▶ **What the task asks**
Give the following records again in full and without alteration.

▶ **Task data**
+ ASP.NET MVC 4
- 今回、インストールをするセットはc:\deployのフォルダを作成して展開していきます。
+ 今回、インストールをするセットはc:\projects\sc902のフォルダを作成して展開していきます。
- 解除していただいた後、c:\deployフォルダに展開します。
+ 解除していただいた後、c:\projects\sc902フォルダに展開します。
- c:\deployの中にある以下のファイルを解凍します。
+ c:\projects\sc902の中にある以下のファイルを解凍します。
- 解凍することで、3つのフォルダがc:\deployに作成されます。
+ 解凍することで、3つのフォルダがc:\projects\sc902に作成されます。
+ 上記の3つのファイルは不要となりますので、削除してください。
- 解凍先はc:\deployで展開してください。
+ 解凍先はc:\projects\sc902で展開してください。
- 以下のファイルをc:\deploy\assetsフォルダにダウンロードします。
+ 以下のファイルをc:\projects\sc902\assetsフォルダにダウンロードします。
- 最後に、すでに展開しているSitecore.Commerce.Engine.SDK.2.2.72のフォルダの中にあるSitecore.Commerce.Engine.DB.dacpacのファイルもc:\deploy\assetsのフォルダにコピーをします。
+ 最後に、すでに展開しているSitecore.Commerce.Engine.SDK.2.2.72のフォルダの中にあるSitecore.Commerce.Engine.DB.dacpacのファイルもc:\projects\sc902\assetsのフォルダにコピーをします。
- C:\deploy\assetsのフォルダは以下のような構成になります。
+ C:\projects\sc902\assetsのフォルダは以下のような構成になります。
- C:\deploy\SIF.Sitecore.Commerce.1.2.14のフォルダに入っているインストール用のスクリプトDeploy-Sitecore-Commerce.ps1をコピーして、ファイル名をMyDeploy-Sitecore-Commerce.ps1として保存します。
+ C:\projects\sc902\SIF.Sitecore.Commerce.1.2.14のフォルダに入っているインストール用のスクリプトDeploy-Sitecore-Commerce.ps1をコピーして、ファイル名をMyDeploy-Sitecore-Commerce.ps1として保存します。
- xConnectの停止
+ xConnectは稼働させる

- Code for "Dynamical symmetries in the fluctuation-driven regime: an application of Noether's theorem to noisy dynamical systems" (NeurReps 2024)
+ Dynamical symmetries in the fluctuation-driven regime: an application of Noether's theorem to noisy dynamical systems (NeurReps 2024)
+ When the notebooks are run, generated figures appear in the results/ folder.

▶ **Result of the exercise**
+ ASP.NET MVC 4
- 今回、インストールをするセットはc:\deployのフォルダを作成して展開していきます。
+ 今回、インストールをするセットはc:\projects\sc902のフォルダを作成して展開していきます。
- 解除していただいた後、c:\deployフォルダに展開します。
+ 解除していただいた後、c:\projects\sc902フォルダに展開します。
- c:\deployの中にある以下のファイルを解凍します。
+ c:\projects\sc902の中にある以下のファイルを解凍します。
- 解凍することで、3つのフォルダがc:\deployに作成されます。
+ 解凍することで、3つのフォルダがc:\projects\sc902に作成されます。
+ 上記の3つのファイルは不要となりますので、削除してください。
- 解凍先はc:\deployで展開してください。
+ 解凍先はc:\projects\sc902で展開してください。
- 以下のファイルをc:\deploy\assetsフォルダにダウンロードします。
+ 以下のファイルをc:\projects\sc902\assetsフォルダにダウンロードします。
- 最後に、すでに展開しているSitecore.Commerce.Engine.SDK.2.2.72のフォルダの中にあるSitecore.Commerce.Engine.DB.dacpacのファイルもc:\deploy\assetsのフォルダにコピーをします。
+ 最後に、すでに展開しているSitecore.Commerce.Engine.SDK.2.2.72のフォルダの中にあるSitecore.Commerce.Engine.DB.dacpacのファイルもc:\projects\sc902\assetsのフォルダにコピーをします。
- C:\deploy\assetsのフォルダは以下のような構成になります。
+ C:\projects\sc902\assetsのフォルダは以下のような構成になります。
- C:\deploy\SIF.Sitecore.Commerce.1.2.14のフォルダに入っているインストール用のスクリプトDeploy-Sitecore-Commerce.ps1をコピーして、ファイル名をMyDeploy-Sitecore-Commerce.ps1として保存します。
+ C:\projects\sc902\SIF.Sitecore.Commerce.1.2.14のフォルダに入っているインストール用のスクリプトDeploy-Sitecore-Commerce.ps1をコピーして、ファイル名をMyDeploy-Sitecore-Commerce.ps1として保存します。
- xConnectの停止
+ xConnectは稼働させる

- Code for "Dynamical symmetries in the fluctuation-driven regime: an application of Noether's theorem to noisy dynamical systems" (NeurReps 2024)
+ Dynamical symmetries in the fluctuation-driven regime: an application of Noether's theorem to noisy dynamical systems (NeurReps 2024)
+ When the notebooks are run, generated figures appear in the results/ folder.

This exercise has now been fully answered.